REQUIRED WORK: Across these entries, report how many lines include the string "nbsp", with nothing but the number.

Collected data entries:
* * * *
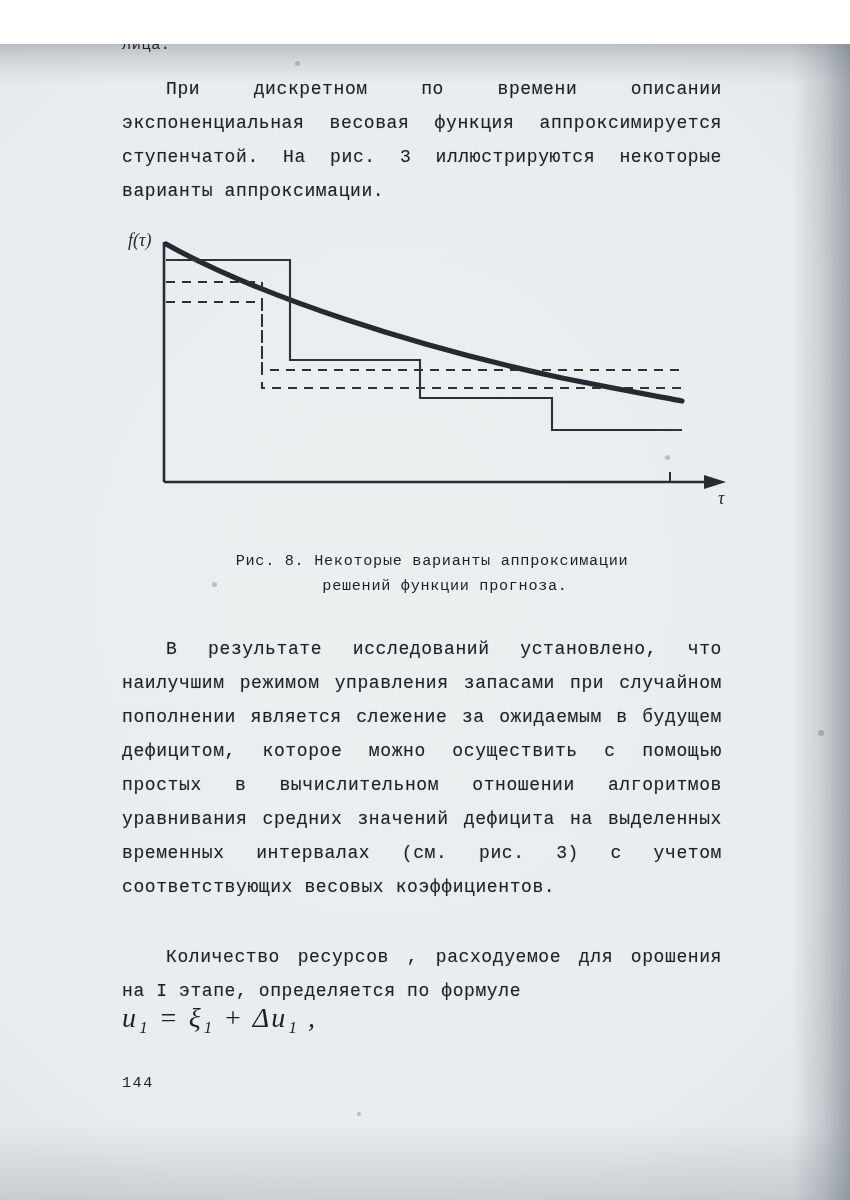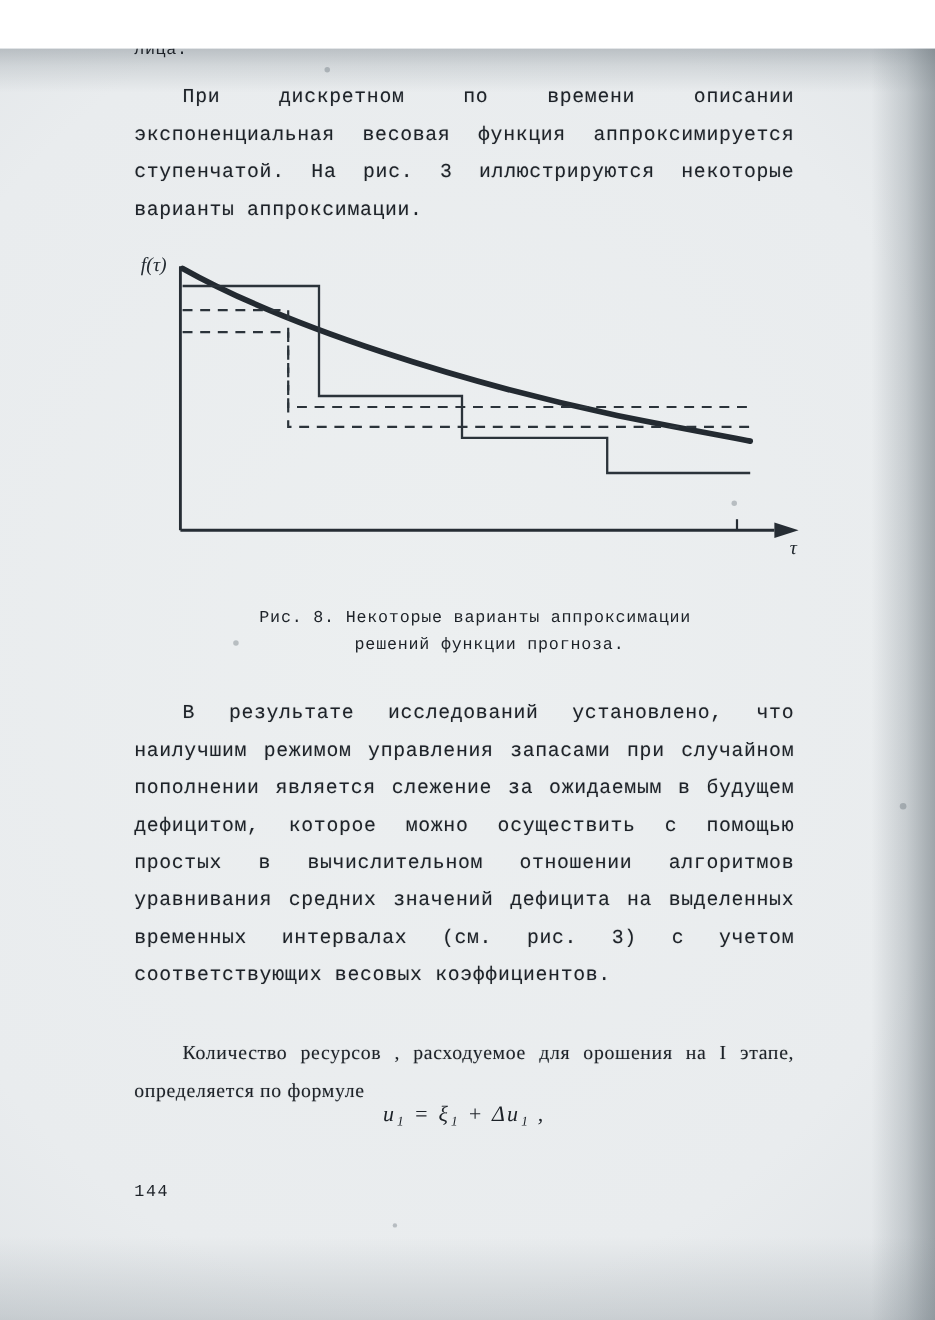--- a/index.html
+++ b/index.html
@@ -99,29 +99,28 @@
     text-align: center;
     font-size: 15.2px;
     line-height: 25px;
     letter-spacing: 0.7px;
     color: #1d2228;
   }
   #fig-caption .cap-l2 { display: block; padding-left: 26px; }
 
   #para-2 { top: 588px; }
   #para-3 { top: 792px; }
-  #para-4 { top: 896px; font-family: Liberation Serif, serif; }
+  #para-4 { top: 896px; }
 
   #formula {
     position: absolute;
     left: 122px;
     top: 958px;
     width: 600px;
-    text-align: center;
-    font-size: 20px;
+    font-size: 28px;
     letter-spacing: 2px;
     font-family: "Liberation Serif", "DejaVu Serif", serif;
     font-style: italic;
     color: #1d2228;
   }
 
   #page-number {
     position: absolute;
     left: 122px;
     top: 1030px;

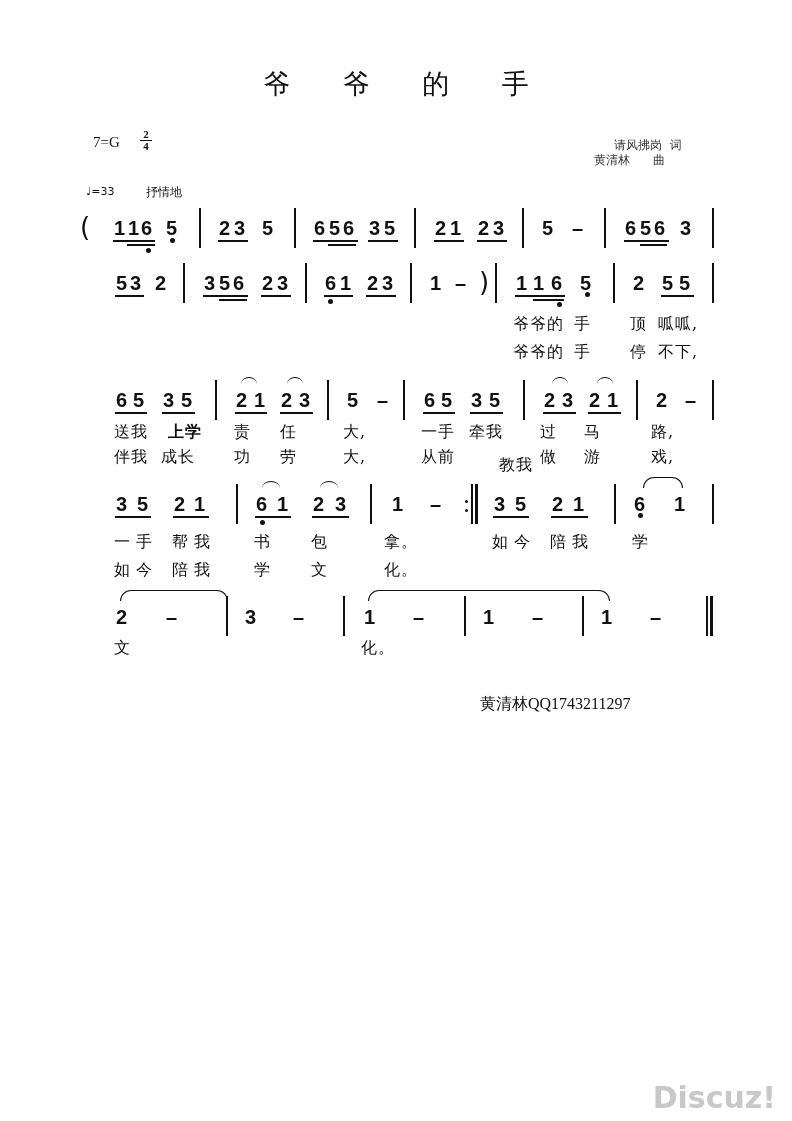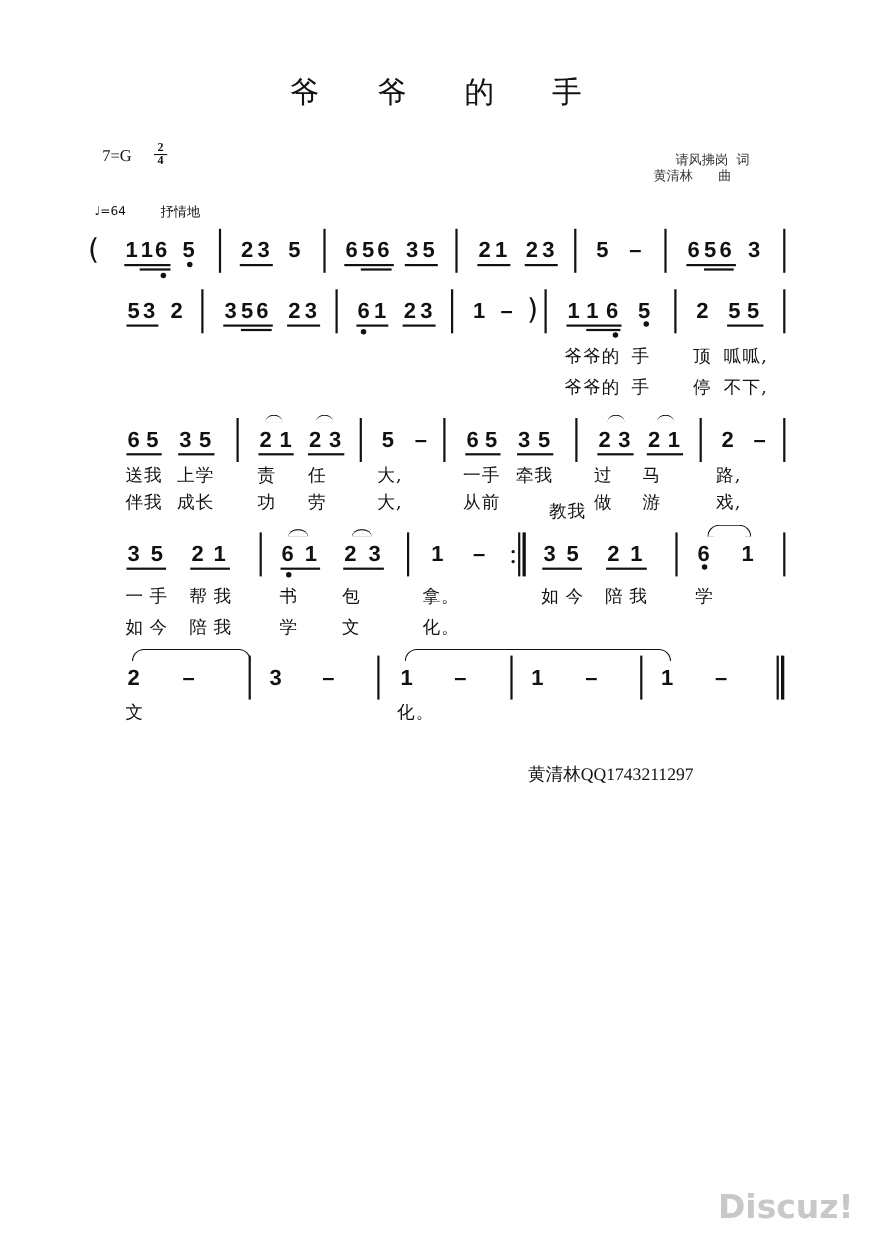--- a/index.html
+++ b/index.html
@@ -38,21 +38,21 @@
   <span>4</span>
 </div>
 <div class="abs credit" style="left:594px; top:138px;margin-left:20px;">
   <span>请风拂岗</span>&nbsp;
   <span>词</span>
 </div>
 <div class="abs credit" style="left:594px; top:153px;">
   <span>黄清林</span>&nbsp;&nbsp;&nbsp;&nbsp;&nbsp;
   <span>曲</span>
 </div>
-<div class="abs tempo">♩=64</div>
+<div class="abs tempo">♩=33</div>
 <div class="abs expr">抒情地</div>
 
 <div>
   <span class="paren" style="left:80px; top:214px;">(</span>
   <span class="n" style="left:114px; top:218px;">1</span>
   <span class="n" style="left:128px; top:218px;">1</span>
   <span class="n" style="left:141px; top:218px;">6</span>
   <div class="ul" style="left:113px; top:240px; width:42px;"></div>
   <div class="ul" style="left:127px; top:244px; width:28px;"></div>
   <div class="dot" style="left:146px; top:248px;"></div>
@@ -193,21 +193,21 @@
   <span class="n" style="left:589px; top:390px;">2</span>
   <span class="n" style="left:607px; top:390px;">1</span>
   <div class="ul" style="left:588px; top:412px; width:33px;"></div>
   <div class="bl" style="left:636px; top:380px; height:40px;"></div>
 
   <span class="n" style="left:656px; top:390px;">2</span>
   <span class="n" style="left:685px; top:390px;">–</span>
   <div class="bl" style="left:712px; top:380px; height:40px;"></div>
 
   <span class="lyr" style="left:114px; top:423px;">送我</span>
-  <span class="lyr" style="left:161px; top:423px;">上学</span>
+  <span class="lyr" style="left:168px; top:423px;font-weight:bold;">上学</span>
   <span class="lyr" style="left:234px; top:423px;">责</span>
   <span class="lyr" style="left:280px; top:423px;">任</span>
   <span class="lyr" style="left:343px; top:423px;">大,</span>
   <span class="lyr" style="left:421px; top:423px;">一手</span>
   <span class="lyr" style="left:469px; top:423px;">牵我</span>
   <span class="lyr" style="left:540px; top:423px;">过</span>
   <span class="lyr" style="left:584px; top:423px;">马</span>
   <span class="lyr" style="left:651px; top:423px;">路,</span>
 
   <span class="lyr" style="left:114px; top:448px;">伴我</span>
* * * *
SOLUTION TO THIS EXERCISE: 2